Long-term monitoring data from Europe and North America show that since the late 1970's, sufate deposition and runoff sulfate concentrations have declined significantly. This has led to expectations for rapid improvement in water quality in lakes and streams. However, in many cases water quality has improved much less rapidly than expected, or not at all, because decreases in runoff sulfate levels have been matched by declining base cation concentrations. Data from Hubbard Brook, Solling, and four Norwegian catchments illustrate the processes responsible for these base cation trends, and their implications for surface water quality.
Several lines of evidence support the hypothesis that exchangeable base cations are being depleted from catchment soils, at sites where mineral weathering rates are inherently low. The observed declines in base cation concentrations are larger than can be explained by simple equilibrium responses to declining acid loading. For example, when the effects of changes in acid anions are statistically removed, data from Birkenes (Norway) reveal a consistent long-term loss of 1.4±0.2 µeq/L/yr Ca+Mg from streamwater, throughout 17 years of record.

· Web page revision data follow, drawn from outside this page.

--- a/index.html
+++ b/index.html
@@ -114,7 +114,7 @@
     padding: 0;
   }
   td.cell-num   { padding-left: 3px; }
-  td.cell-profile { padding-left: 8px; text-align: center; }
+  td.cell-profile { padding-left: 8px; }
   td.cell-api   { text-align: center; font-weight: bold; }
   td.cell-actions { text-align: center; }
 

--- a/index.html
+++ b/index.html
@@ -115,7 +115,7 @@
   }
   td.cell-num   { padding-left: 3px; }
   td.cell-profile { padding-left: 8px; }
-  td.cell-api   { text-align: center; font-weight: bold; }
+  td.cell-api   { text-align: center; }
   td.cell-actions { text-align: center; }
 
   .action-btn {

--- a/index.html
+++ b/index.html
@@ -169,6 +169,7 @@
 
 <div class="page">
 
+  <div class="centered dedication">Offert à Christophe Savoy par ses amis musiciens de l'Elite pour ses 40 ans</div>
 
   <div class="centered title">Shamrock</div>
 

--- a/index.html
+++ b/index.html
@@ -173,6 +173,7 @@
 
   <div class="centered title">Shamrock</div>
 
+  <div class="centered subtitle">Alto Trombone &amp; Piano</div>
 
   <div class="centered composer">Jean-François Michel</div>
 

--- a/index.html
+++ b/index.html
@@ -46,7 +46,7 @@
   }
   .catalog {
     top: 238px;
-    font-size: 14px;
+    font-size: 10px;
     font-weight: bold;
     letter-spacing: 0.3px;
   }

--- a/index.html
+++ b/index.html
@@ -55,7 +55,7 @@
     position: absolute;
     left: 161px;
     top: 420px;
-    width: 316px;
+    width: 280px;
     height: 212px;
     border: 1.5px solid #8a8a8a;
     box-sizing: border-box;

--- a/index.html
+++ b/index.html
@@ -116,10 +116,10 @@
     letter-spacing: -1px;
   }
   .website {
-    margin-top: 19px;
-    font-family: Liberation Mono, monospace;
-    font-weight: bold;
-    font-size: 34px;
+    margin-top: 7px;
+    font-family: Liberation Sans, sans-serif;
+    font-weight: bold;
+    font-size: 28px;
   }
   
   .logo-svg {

At the Solling spruce forest (Germany), 19 years of monitoring data reveal an ongoing loss of 10.8±1.3 µeq/L/yr Ca+Mg from seepage water--again, after the effects of changes in acid loading have been removed.
Base cation concentrations are declining most rapidly at catchments subject to highly acidic deposition, which suggests that high acid loading has accelerated leaching of bases from catchment soils. The observed rates of decrease in runoff base cation concentrations are also quantitatively consistent with plausible rates of depletion of exchangeable bases. At Solling, where changes in exchangeable bases have been documented by repeated inventories over 22 years, the documented rates of soil base cation loss are consistent with the rates of change in seepage water base cation concentrations.
Simple geochemical formulas, with no adjustable coefficients, predict how base cation concentrations will respond to changes in acid loading and to depletion of exchangeable bases from catchments. These simple formulas show that although acid loading reductions have not been sufficient for sensitive catchments' water quality to recover, they have nonetheless prevented significant acidification, which would otherwise have occurred under constant acid deposition.
Halting depletion of exchangeable bases requires reducing acid deposition below the long-term critical load, which will be difficult to achieve at the most acid-sensitive sites. Reversing long-term acidification of soils requires replacing depleted exchangeable bases, which is ultimately limited by rates of mineral weathering and will require timescales of decades to centuries. By depleting exchangeable bases, acid deposition has altered the chemistry of catchments themselves, not just the chemistry of waters flowing from them. As a result, continued deposition reductions will be needed to avoid further acidification of sensitive sites, and recovery from acidification will be slow.